Dalam metode diagnosis ketiga, sumsum tulang diperiksa, yang memungkinkan untuk menentukan disfungsi selnya. Sisi negatif dari survei semacam itu adalah bahwa hal itu memungkinkan diagnosis hanya pada pasien, namun tidak dapat mengidentifikasi pembawa penyakit. Oleh karena itu untuk saat ini metode semacam itu praktis tidak diterapkan.

Sayangnya, terkadang gejala penyakit Gaucher tidak selalu mudah. Oleh karena itu, diagnosis yang benar dan tepat waktu dapat memperpanjang masa hidup pasien selama bertahun-tahun. Dalam kasus ini, pasien akan berada di bawah pengawasan spesialis( dokter anak, ahli hematologi), tanpa menggunakan penggunaan pengobatan obat-obatan dan tanpa rasa takut akan komplikasi.
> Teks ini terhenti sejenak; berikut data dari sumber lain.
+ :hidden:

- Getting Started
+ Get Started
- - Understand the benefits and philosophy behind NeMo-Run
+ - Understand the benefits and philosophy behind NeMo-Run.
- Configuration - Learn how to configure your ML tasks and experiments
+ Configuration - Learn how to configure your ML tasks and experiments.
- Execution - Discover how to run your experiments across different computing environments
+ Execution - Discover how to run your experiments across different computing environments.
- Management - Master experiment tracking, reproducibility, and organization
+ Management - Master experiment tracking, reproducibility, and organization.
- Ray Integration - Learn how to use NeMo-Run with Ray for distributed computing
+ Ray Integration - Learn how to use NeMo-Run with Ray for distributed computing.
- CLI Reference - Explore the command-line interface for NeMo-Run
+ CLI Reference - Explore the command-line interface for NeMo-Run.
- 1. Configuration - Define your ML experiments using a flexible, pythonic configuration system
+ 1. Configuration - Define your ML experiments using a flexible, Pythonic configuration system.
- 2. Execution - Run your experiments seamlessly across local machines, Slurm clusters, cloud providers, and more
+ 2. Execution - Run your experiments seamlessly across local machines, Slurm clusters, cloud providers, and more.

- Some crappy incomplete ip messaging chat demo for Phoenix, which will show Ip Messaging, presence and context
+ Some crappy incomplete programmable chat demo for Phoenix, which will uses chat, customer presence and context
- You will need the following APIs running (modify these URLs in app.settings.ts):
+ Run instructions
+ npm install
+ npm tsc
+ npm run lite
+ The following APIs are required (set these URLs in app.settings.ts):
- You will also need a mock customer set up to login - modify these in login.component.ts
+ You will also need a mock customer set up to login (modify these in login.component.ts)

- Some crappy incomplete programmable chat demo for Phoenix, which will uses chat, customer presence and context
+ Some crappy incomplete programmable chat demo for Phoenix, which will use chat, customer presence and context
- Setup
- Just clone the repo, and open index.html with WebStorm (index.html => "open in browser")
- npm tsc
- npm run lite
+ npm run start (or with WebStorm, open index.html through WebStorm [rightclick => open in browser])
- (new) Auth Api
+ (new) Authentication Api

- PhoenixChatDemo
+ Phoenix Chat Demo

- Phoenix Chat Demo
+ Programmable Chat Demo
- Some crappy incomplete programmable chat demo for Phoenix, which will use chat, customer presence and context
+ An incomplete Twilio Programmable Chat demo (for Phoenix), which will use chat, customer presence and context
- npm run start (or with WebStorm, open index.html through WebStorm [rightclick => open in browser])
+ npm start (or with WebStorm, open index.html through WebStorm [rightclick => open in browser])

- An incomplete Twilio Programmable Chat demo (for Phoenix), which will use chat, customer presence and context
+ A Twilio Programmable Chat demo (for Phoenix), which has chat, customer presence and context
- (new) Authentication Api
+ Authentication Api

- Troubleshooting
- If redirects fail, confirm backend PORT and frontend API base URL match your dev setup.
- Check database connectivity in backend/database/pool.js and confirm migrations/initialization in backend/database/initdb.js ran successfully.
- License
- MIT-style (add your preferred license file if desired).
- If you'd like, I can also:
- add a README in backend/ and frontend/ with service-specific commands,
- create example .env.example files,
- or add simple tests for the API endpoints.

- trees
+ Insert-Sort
Dan, sebaliknya, jika pasien yang belum lulus diagnosis yang berkualitas pada waktu yang tepat dan belum mendapat perawatan medis, mungkin memiliki gejala penyakit sepanjang hidupnya, menderita penyakit tersebut dan tidak menebak bahwa ia menderita penyakit Gaucher, dan tidak mendapatkan pengobatan yang tepat. Perawatan penyakit Gaucher

Sampai saat ini, penyakit ini diobati sesuai gejalanya: limpa telah dikeluarkan atau operasi dilakukan pada fraktur patologis. Namun pada tahun 1991 persiapan medis pertama Agluceraz muncul di AS, yang memungkinkan untuk mengobati penyakit Gaucher. Penyakit ini merupakan yang pertama di antara penyakit akumulasi, yang rentan terhadap terapi dengan enzim pengganti.

Produk kedua dari terapi penggantian enzim untuk penyakit Gaucher, imiglucerase, secara resmi diadopsi pada tahun 1994.Obat ini adalah analog dari enzim glucocerebrosidase manusia, yang diproduksi dengan menggunakan teknologi pembuatan DNA DNA terbaru.

Saat ini, sejumlah besar pasien dengan penyakit Gaucher di seluruh dunia menerima terapi penggantian fermentasi dalam bentuk bentuk beta-glucocerebrosidase yang dimodifikasi. Ini termasuk ceradase( alglucerase) atau ceresime( imiglucerase injections).Obat-obatan ini dirancang sedemikian rupa sehingga mereka dapat secara khusus menargetkan sel darah putih( makrofag) yang menghancurkan infeksi, untuk mempercepat proses pemisahan glukoselebrosida menjadi glukosa dan seramida.

Mendokumentasikan keberhasilan pengobatan penyakit Gaucher dengan penggunaan cerevisima pada dosis awal 60 unit per kg, yang diterapkan setiap dua minggu sekali. Setelah menyelesaikan kursus, dicatat bahwa dosis khusus ini secara signifikan mengurangi organomegali, sering kali mengurangi organ dalam ukuran dan komplikasi etiologi hematologis, dan juga memperbaiki umur pasien dengan jenis penyakit Gaucher yang pertama.

Sejak 1997, hereditas patologis ini telah diobati dengan terapi penggantian enzim di Rusia. Bagi pasien tipe pertama, penunjukan Cerezima dimulai dengan 30 unit per kg sekali sehari. Enam bulan setelah dimulainya pengobatan untuk penyakit Gaucher, dinamika positif dicatat di banyak organ parenkim, dan juga indikator hematologis.

Pengobatan jangka panjang terhadap penyakit Gaucher dengan obat ini benar-benar menstabilkan proses patologis, mengurangi perubahan tulang yang diucapkan dan secara signifikan memperbaiki kehidupan pasien. Oleh karena itu, sebelumnya terapi yang sesuai dimulai, semakin efektif hasilnya.

Poin penting adalah pencegahan penyakit Gauchers, yang terdiri dari konseling genetik medis untuk keluarga dan diagnosis prenatal. Hal ini memungkinkan untuk menentukan aktivitas glucocerebrosidase pada tahap awal selaput janin dan sel darah dari tali pusarnya.